Background: Intrahepatic cholangiocarcinoma (ICC) is still a relatively uncommon indication for laparoscopic surgery because of technical challenges related to the frequent need for major hepatectomies and the necessity to perform formal regional lymphadenectomy. The aim of the present case-matched study was to compare laparoscopic and open resections for ICC. Methods: In a case-matched retrospective analysis, 20 consecutive patients who had undergone laparoscopic resection for ICC (LPS group) were compared with 60 of 83 patients who had undergone open surgery (open group) in the same institution. The groups were matched in a ratio of 1:3 using propensity scores based on covariates representing relevant patient characteristics and severity of disease.
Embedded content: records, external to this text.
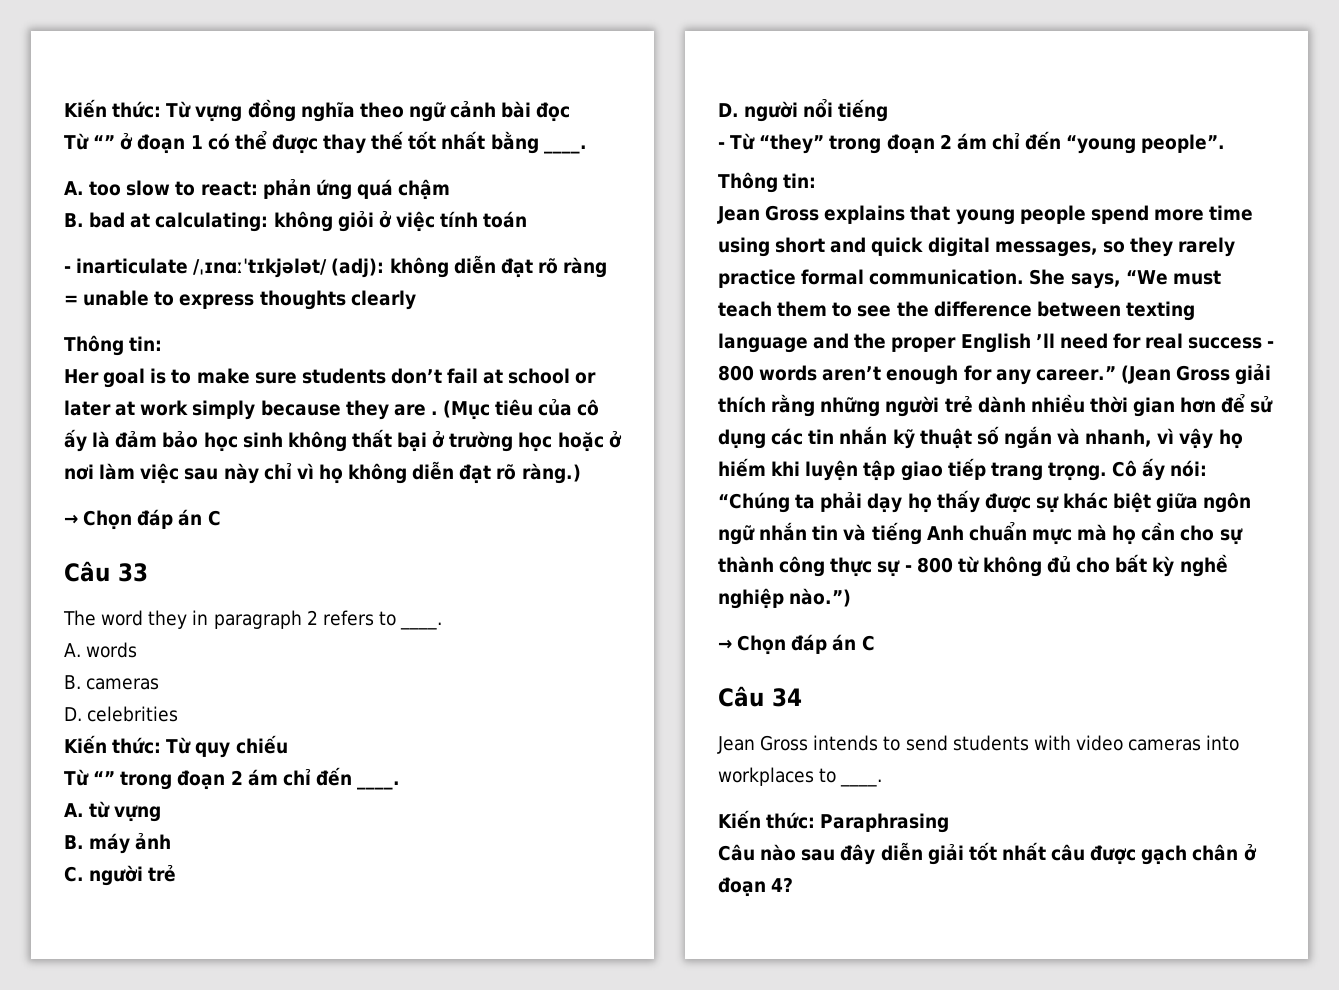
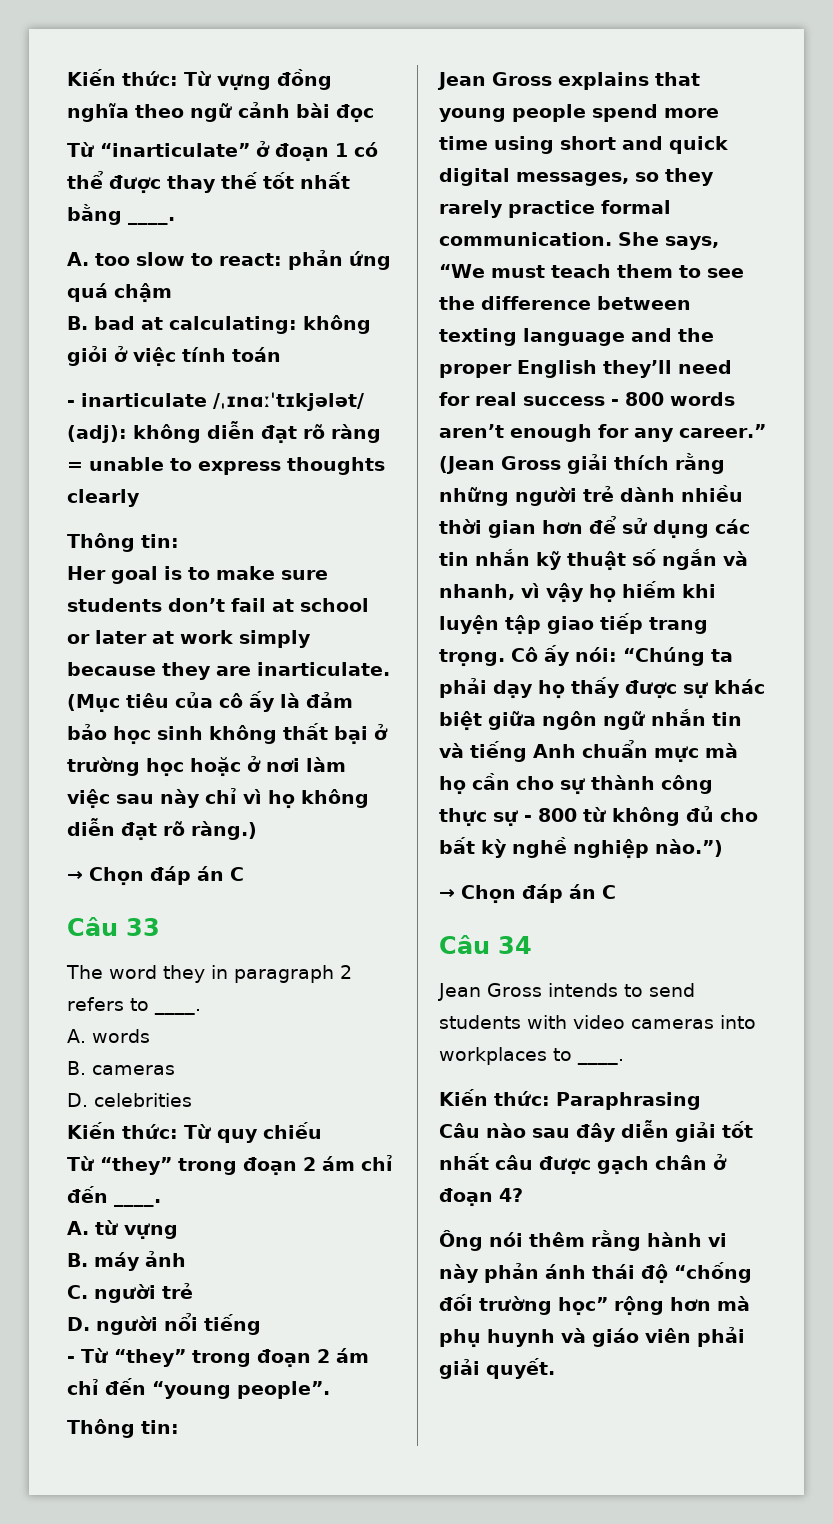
- Từ “” ở đoạn 1 có thể được thay thế tốt nhất bằng ____.
+ Từ “inarticulate” ở đoạn 1 có thể được thay thế tốt nhất bằng ____.
- Her goal is to make sure students don’t fail at school or later at work simply because they are .
+ Her goal is to make sure students don’t fail at school or later at work simply because they are inarticulate.
- Từ “” trong đoạn 2 ám chỉ đến ____.
+ Từ “they” trong đoạn 2 ám chỉ đến ____.
- She says, “We must teach them to see the difference between texting language and the proper English ’ll need for real success - 800 words aren’t enough for any career.”
+ She says, “We must teach them to see the difference between texting language and the proper English they’ll need for real success - 800 words aren’t enough for any career.”
+ Ông nói thêm rằng hành vi này phản ánh thái độ “chống đối trường học” rộng hơn mà phụ huynh và giáo viên phải giải quyết.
The main endpoints were short- and long-term outcomes and impact and adequacy of laparoscopic lymphadenectomy. Results: The groups were well matched in terms of patient and disease characteristics. The laparoscopic approach resulted in less blood loss (200 vs. 350 mL, p = 0.040) despite less extensive use of the Pringle maneuver. There was no difference in perioperative morbidity and mortality rates; however, the laparoscopic approach was associated with faster functional recovery (median 3 vs. 4 days, p = 0.050). After a mean follow-up of 39 months, disease-free and overall survivals were 33 and 51 months, respectively, for the LPS and 36 and 63, respectively, for the open group (p ns). The number of harvested nodes was comparable between groups. Conclusions: Compared with open surgery, laparoscopic resection of ICC is feasible and safe, providing short-term benefits without negatively affecting oncologic adequacy in terms of rate of R0 resections, depth of margins, and long-term overall and disease-free survivals. Laparoscopic regional lymphadenectomy is technically possible but should be the object of future focused studies.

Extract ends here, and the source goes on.